But there's more to Aaron's story than meets the eye.

Aaron's love for everything culinary started when he was a little boy, just about the age of his seven-year-old son Cameron. "I'd been cooking since I could reach over the countertop," Aaron recently told NewsChannel 7.

After graduating from high school Aaron didn't think he was mature enough yet for college so he took his love for whipping up delicious cuisine and joined the Navy in 1999.

"I became the cook for the three-star Admiral. I was throwing banquets and cruising around the Mediterranean," Aaron said.

But Aaron has a thirst for adventure, so his next deployment had him cooking for 600 troops in Afghanistan.

"I had one other Navy cook and nine local national Afghans in my chow hall cooking for me," said Aaro, "which was a completely different experience, another adventure."

But still he longed for something more.

"I felt a calling for something a little more direct action in the war effort," said Aaron.

While he was in Afghanistan he met a few explosive ordnance disposal, or EOD techs.

"They were taking IEDs and unexploded ordnances off the battlefield and saving lives," said Aaron, "innocent lives. Lives of our fellow troops and our allies. "I thought that's a fantastic idea and you get to blow things up. What better job is there?"
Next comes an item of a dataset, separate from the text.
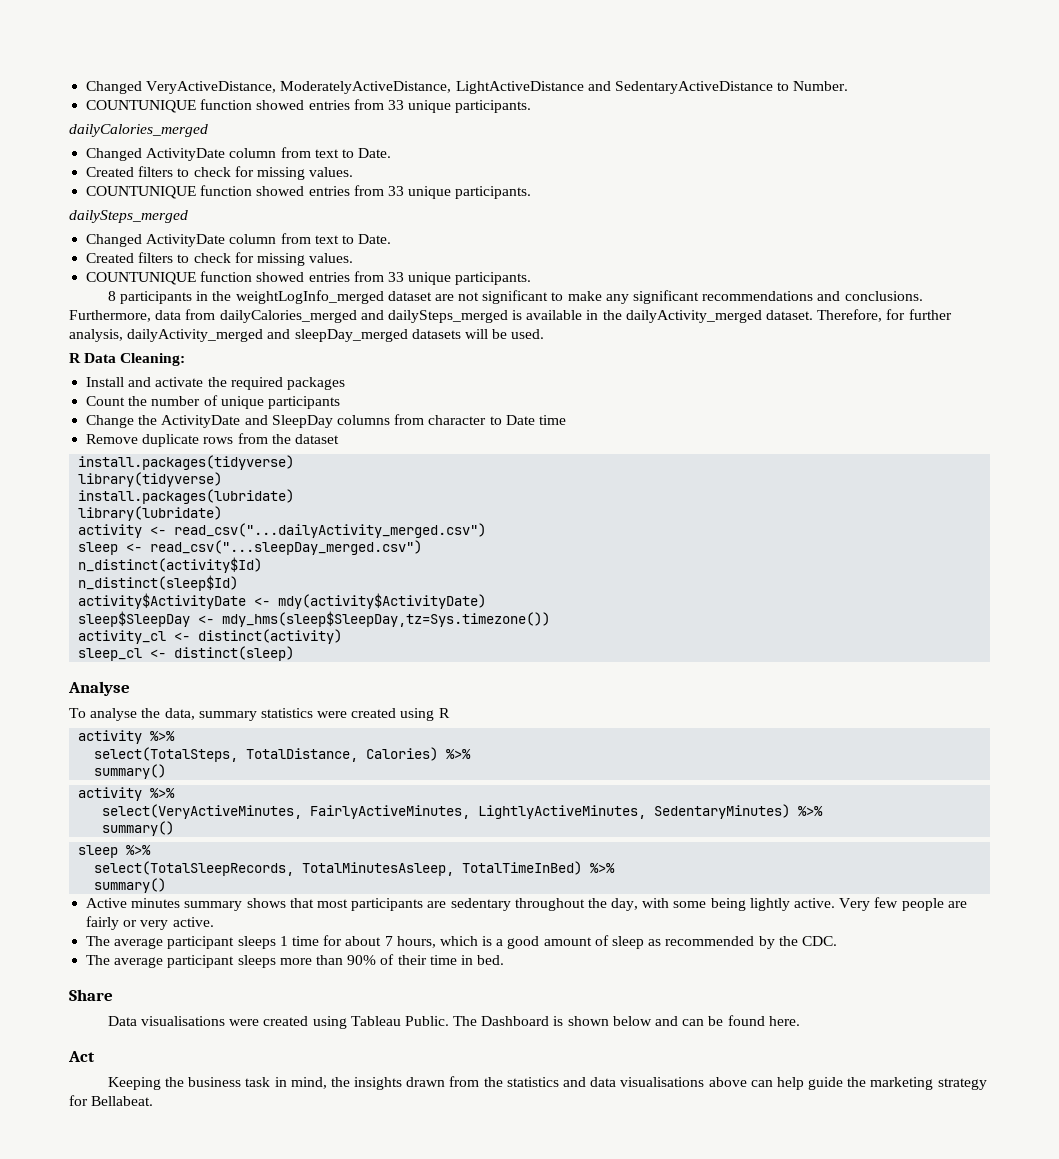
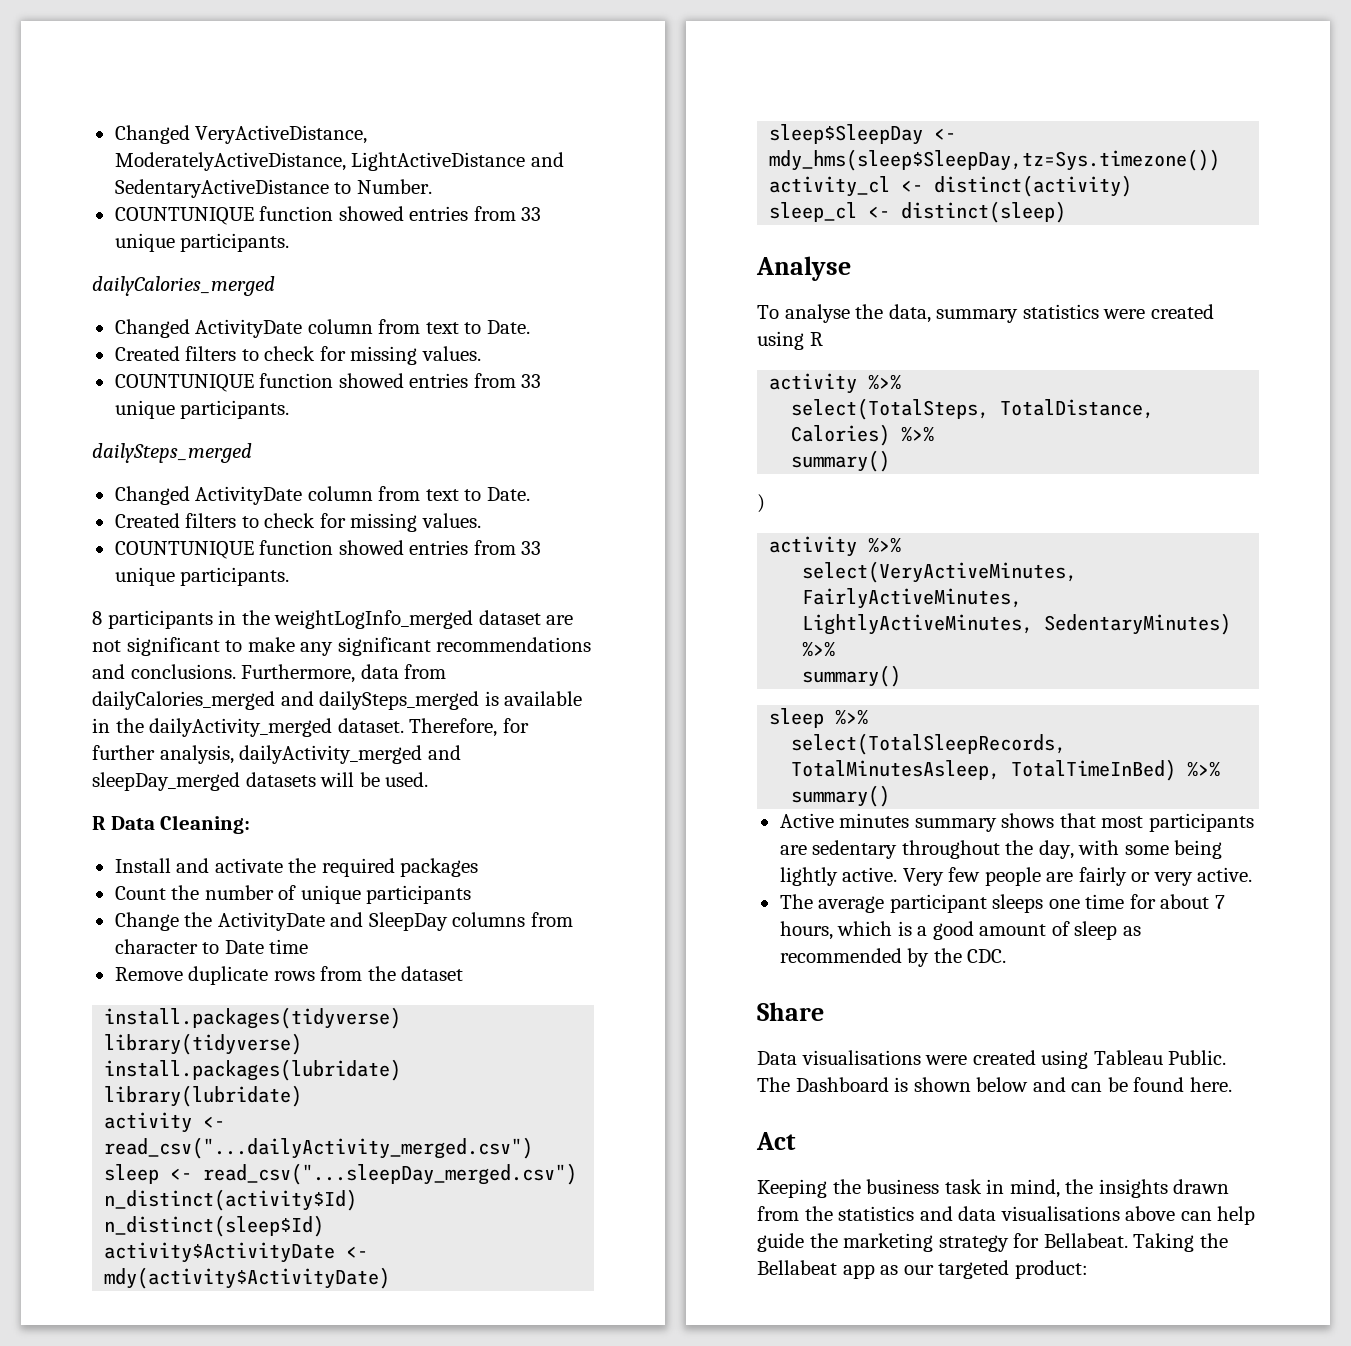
+ )
- The average participant sleeps 1 time for about 7 hours, which is a good amount of sleep as recommended by the CDC.
+ The average participant sleeps one time for about 7 hours, which is a good amount of sleep as recommended by the CDC.
- The average participant sleeps more than 90% of their time in bed.
+ Taking the Bellabeat app as our targeted product:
He was still a cook in the Navy. So when it came time to renew his contract he asked to join the Navy EOD team and was told no. "Somebody literally told me, 'We're not taking cooks,'" said Aaron.

In 2006 Aaron left the Navy and marched to the Army recruiting station.

"They looked at my paperwork, saw my scores and evaluations from my past eight years in the Navy and they said sure. And I became a soldier," said Aaron. "I went to EOD school and I learned how to become an EOD tech."

That move kept him very busy.

"We were all over the map, we were nonstop. We did a lot of good work that I'm really proud of," said Aaron

On an R&R trip back to the states Aaron had one more Thanksgiving with his family as a sighted person.

"It was a fantastic last page in the photo album," said Aaron.

His next trip to the battlefield in December of 2011 would lead him down the path to an unplanned adventure.

"The other convoy commander calls back, 'EOD we have something in the road, can you take care of it?'" Aaron recalled.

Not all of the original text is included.